▸ **WHAT YOU ARE ASKED TO DO**
Could you return every line of the records below that contains the word "conditional"?
──────── RECORDS FOR THE EXERCISE
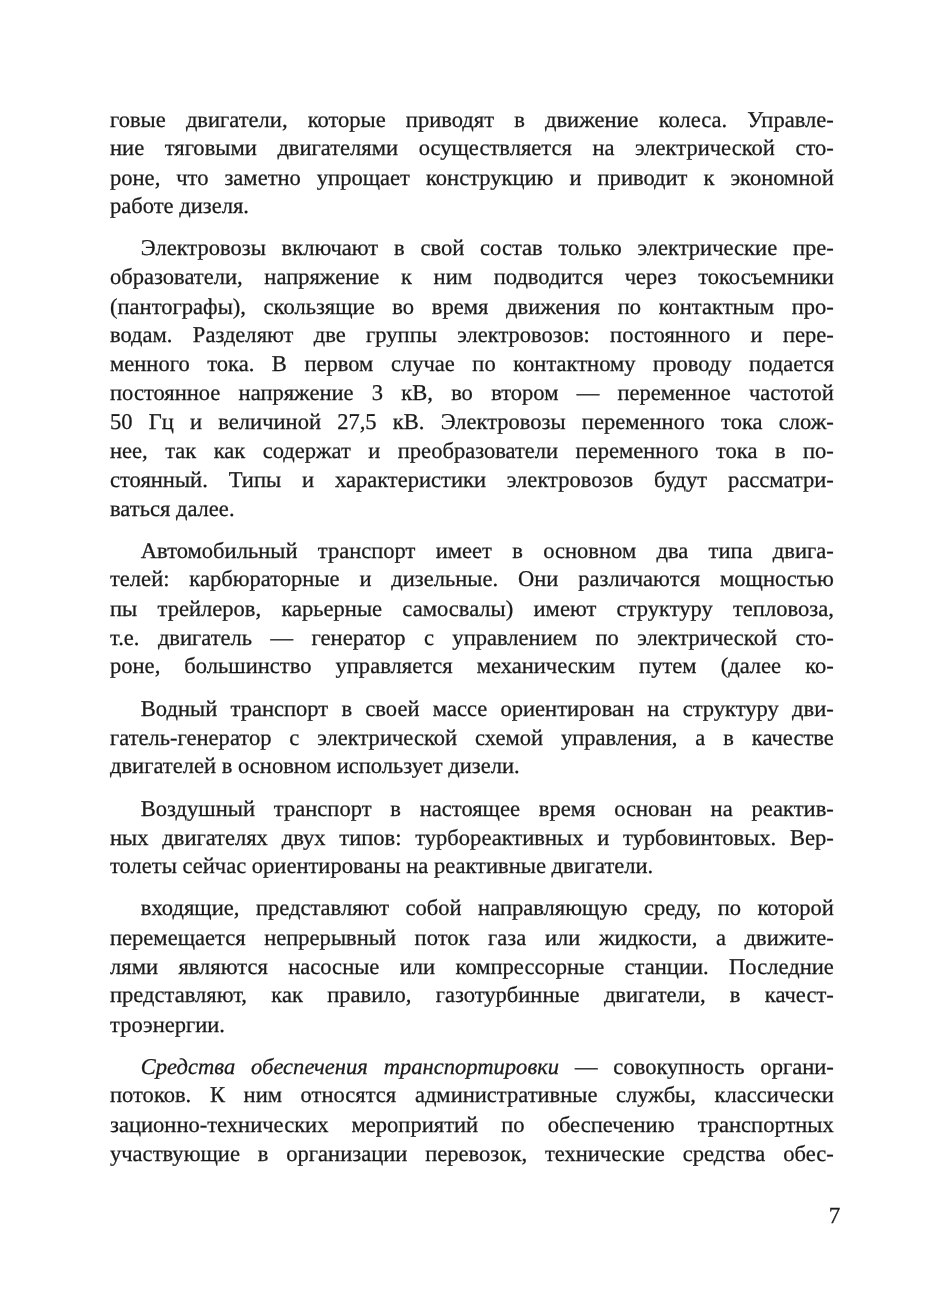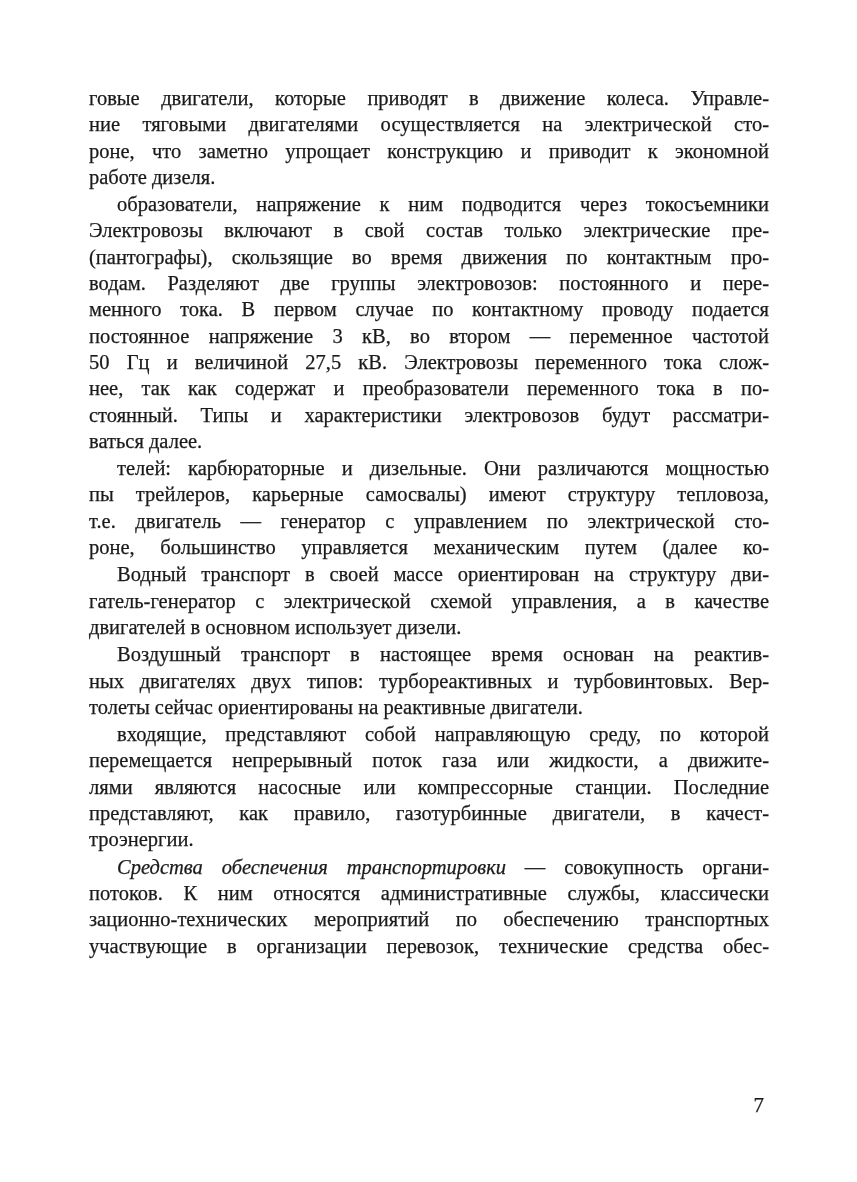--- a/index.html
+++ b/index.html
@@ -19,21 +19,21 @@
   .text-block {
     position: absolute;
     left: 88px;
     top: 84px;
     width: 682px;
     font-size: 20.5px;
     line-height: 26.3px;
     -webkit-text-stroke: 0.25px #1a1a1a;
   }
   .para {
-    margin: 1px;
+    margin: 12px;
     padding: 0;
   }
   .line {
     display: block;
     text-align: justify;
     text-align-last: justify;
     white-space: normal;
   }
   .line.end {
     text-align-last: left;
@@ -61,33 +61,34 @@
   <div class="text-block">
 
     <p class="para">
       <span class="line">говые двигатели, которые приводят в движение колеса. Управле-</span>
       <span class="line">ние тяговыми двигателями осуществляется на электрической сто-</span>
       <span class="line">роне, что заметно упрощает конструкцию и приводит к экономной</span>
       <span class="line end">работе дизеля.</span>
     </p>
 
     <p class="para indent">
+      <span class="line">Электровозы включают в свой состав только электрические пре-</span>
       <span class="line">образователи, напряжение к ним подводится через токосъемники</span>
-      <span class="line">Электровозы включают в свой состав только электрические пре-</span>
       <span class="line">(пантографы), скользящие во время движения по контактным про-</span>
       <span class="line">водам. Разделяют две группы электровозов: постоянного и пере-</span>
       <span class="line">менного тока. В первом случае по контактному проводу подается</span>
       <span class="line">постоянное напряжение 3 кВ, во втором — переменное частотой</span>
       <span class="line">50 Гц и величиной 27,5 кВ. Электровозы переменного тока слож-</span>
       <span class="line">нее, так как содержат и преобразователи переменного тока в по-</span>
       <span class="line">стоянный. Типы и характеристики электровозов будут рассматри-</span>
       <span class="line end">ваться далее.</span>
     </p>
 
     <p class="para indent">
+      <span class="line">Автомобильный транспорт имеет в основном два типа двига-</span>
       <span class="line">телей: карбюраторные и дизельные. Они различаются мощностью</span>
       <span class="line">пы трейлеров, карьерные самосвалы) имеют структуру тепловоза,</span>
       <span class="line">т.е. двигатель — генератор с управлением по электрической сто-</span>
       <span class="line">роне, большинство управляется механическим путем (далее ко-</span>
     </p>
 
     <p class="para indent">
       <span class="line">Водный транспорт в своей массе ориентирован на структуру дви-</span>
       <span class="line">гатель-генератор с электрической схемой управления, а в качестве</span>
       <span class="line end">двигателей в основном использует дизели.</span>

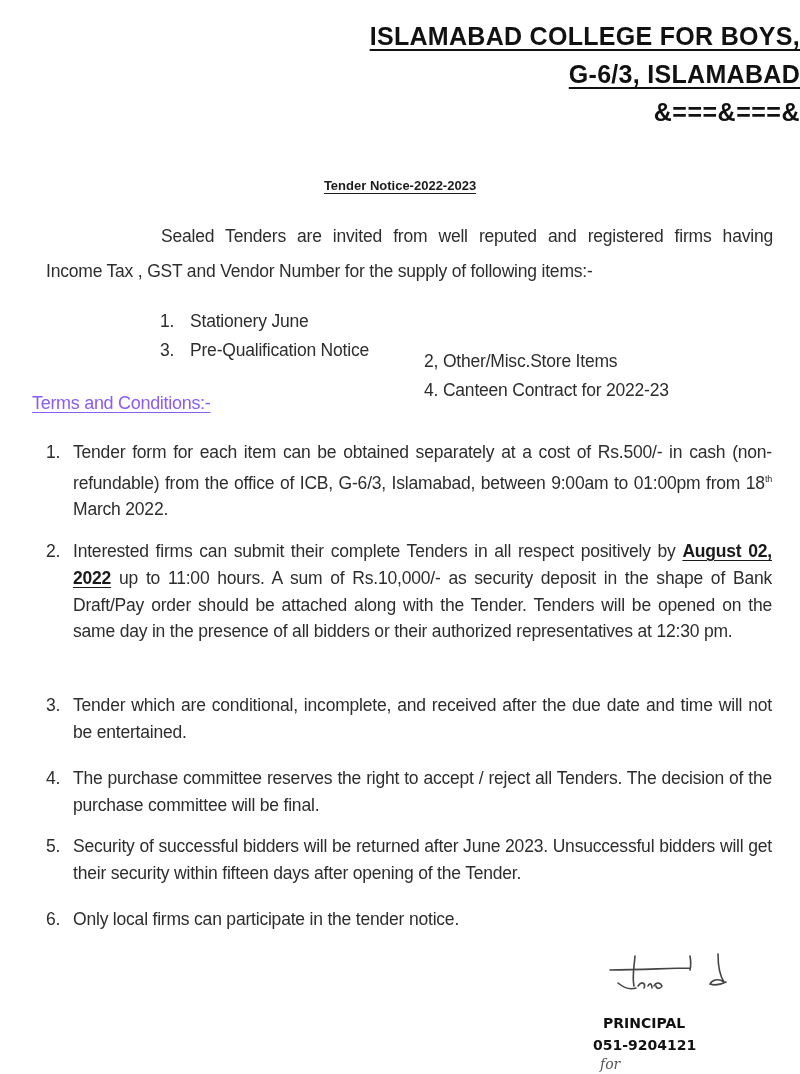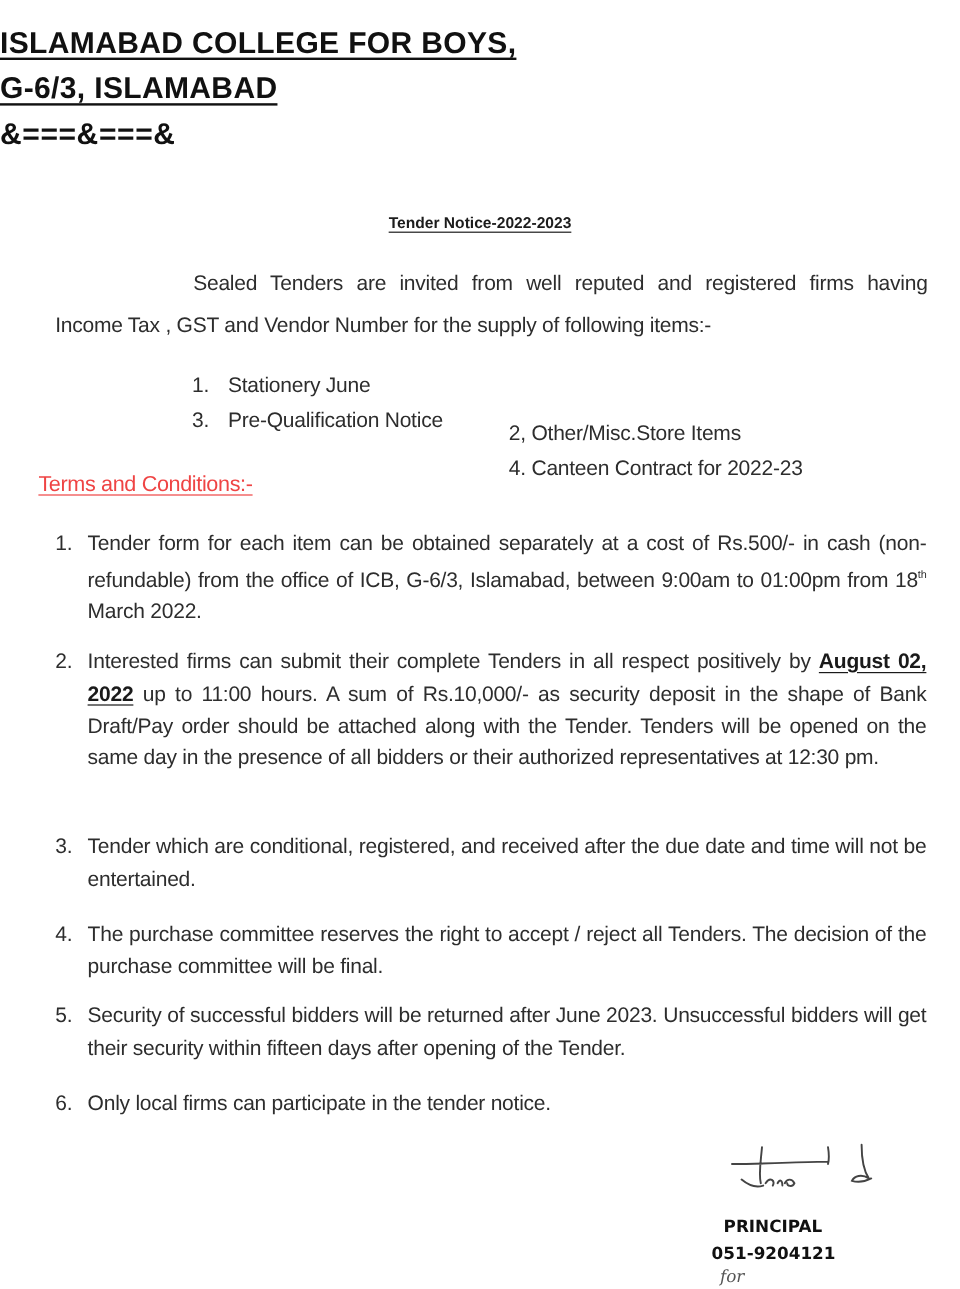--- a/index.html
+++ b/index.html
@@ -1,35 +1,35 @@
 <!DOCTYPE html>
 <html><head>
 <meta charset="utf-8">
 <style>
   html, body { margin: 0; padding: 0; background: #ffffff; }
   body { width: 800px; height: 1074px; position: relative; overflow: hidden; color: #2a2a2a;
          font-family: "Liberation Sans", sans-serif; }
-  .header { position: absolute; left: 0; width: 800px; text-align: left; font-weight: bold; color: #111;
+  .header { position: absolute; left: 0; width: 800px; text-align: right; font-weight: bold; color: #111;
             font-family: "Liberation Sans", sans-serif; }
   .h1 { top: 22px; font-size: 25px; letter-spacing: 0.3px; }
   .h2 { top: 60px; font-size: 25px; letter-spacing: 0.3px; }
   .h3 { top: 98px; font-size: 25px; letter-spacing: 0.5px; }
   .u { text-decoration: underline; text-decoration-thickness: 2px; text-underline-offset: 4px; }
   .title { position: absolute; top: 178px; left: 0; width: 800px; text-align: center; font-size: 13px;
            color: #1c1c1c; }
   .title span { text-decoration: underline; text-underline-offset: 3px; font-weight: 600; }
   .intro { position: absolute; left: 46px; width: 727px; font-size: 17.5px; color: #2d2d2d; letter-spacing: -0.2px;}
   .intro1 { top: 226px; padding-left: 115px; width: 612px; text-align: justify; text-align-last: justify; }
   .intro2 { top: 261px; }
   .items { position: absolute; top: 311px; left: 160px; font-size: 17.5px; color: #2d2d2d; letter-spacing: -0.2px; }
   .items .row { height: 29px; position: relative; width: 600px; }
   .items .c1 { position: absolute; left: 0; }
   .items .c2 { position: absolute; left: 264px; margin-top: 40px; }
   .items .num { display: inline-block; width: 30px; }
-  .tc { position: absolute; top: 393px; left: 32px; font-size: 18px; color: #ef4444; text-decoration: underline;
+  .tc { position: absolute; top: 393px; left: 32px; font-size: 18px; color: #8b5cf6; text-decoration: underline;
         text-underline-offset: 3px; letter-spacing: -0.3px; }
   .cond { position: absolute; left: 46px; width: 726px; font-size: 17.5px; color: #2d2d2d; line-height: 26.8px;
           letter-spacing: -0.2px; }
   .cond .n { position: absolute; left: 0; top: 0; }
   .cond .t { margin-left: 27px; text-align: justify; }
   .c1p { top: 439px; } .c2p { top: 538px; } .c3p { top: 692px; } .c4p { top: 765px; } .c5p { top: 833px; } .c6p { top: 906px; }
   .bold-u { font-weight: bold; text-decoration: underline; text-underline-offset: 3px; color: #1a1a1a; }
   sup { font-size: 9px; }
   .sig { position: absolute; top: 948px; left: 590px; width: 160px; height: 60px; }
   .principal { position: absolute; top: 1015px; left: 603px; font-size: 14px; font-weight: bold; color: #111;
@@ -69,21 +69,21 @@
   <div class="t"><span>Tender form for each item can be obtained separately at a cost of Rs.500/- in cash (non-refundable) from the office of ICB, G-6/3, Islamabad, between 9:00am to 01:00pm from 18</span><sup>th</sup><span> March 2022.</span></div>
 </div>
 
 <div class="cond c2p">
   <span class="n">2.</span>
   <div class="t"><span>Interested firms can submit their complete Tenders in all respect positively by </span><span class="bold-u">August 02, 2022</span><span> up to 11:00 hours.  A sum of Rs.10,000/- as security deposit in the shape of Bank Draft/Pay order should be attached along with the Tender. Tenders will be opened on the same day in the presence of all bidders or their authorized representatives at 12:30 pm.</span></div>
 </div>
 
 <div class="cond c3p">
   <span class="n">3.</span>
-  <div class="t">Tender which are conditional, registered, and received after the due date and time will not be entertained.</div>
+  <div class="t">Tender which are conditional, incomplete, and received after the due date and time will not be entertained.</div>
 </div>
 
 <div class="cond c4p">
   <span class="n">4.</span>
   <div class="t">The purchase committee reserves the right to accept / reject all Tenders. The decision of the purchase committee will be final.</div>
 </div>
 
 <div class="cond c5p">
   <span class="n">5.</span>
   <div class="t">Security of successful bidders will be returned after June 2023. Unsuccessful bidders will get their security within fifteen days after opening of the Tender.</div>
────────────────
▸ **RESULT FOR THIS TASK**
-  <div class="t">Tender which are conditional, registered, and received after the due date and time will not be entertained.</div>
+  <div class="t">Tender which are conditional, incomplete, and received after the due date and time will not be entertained.</div>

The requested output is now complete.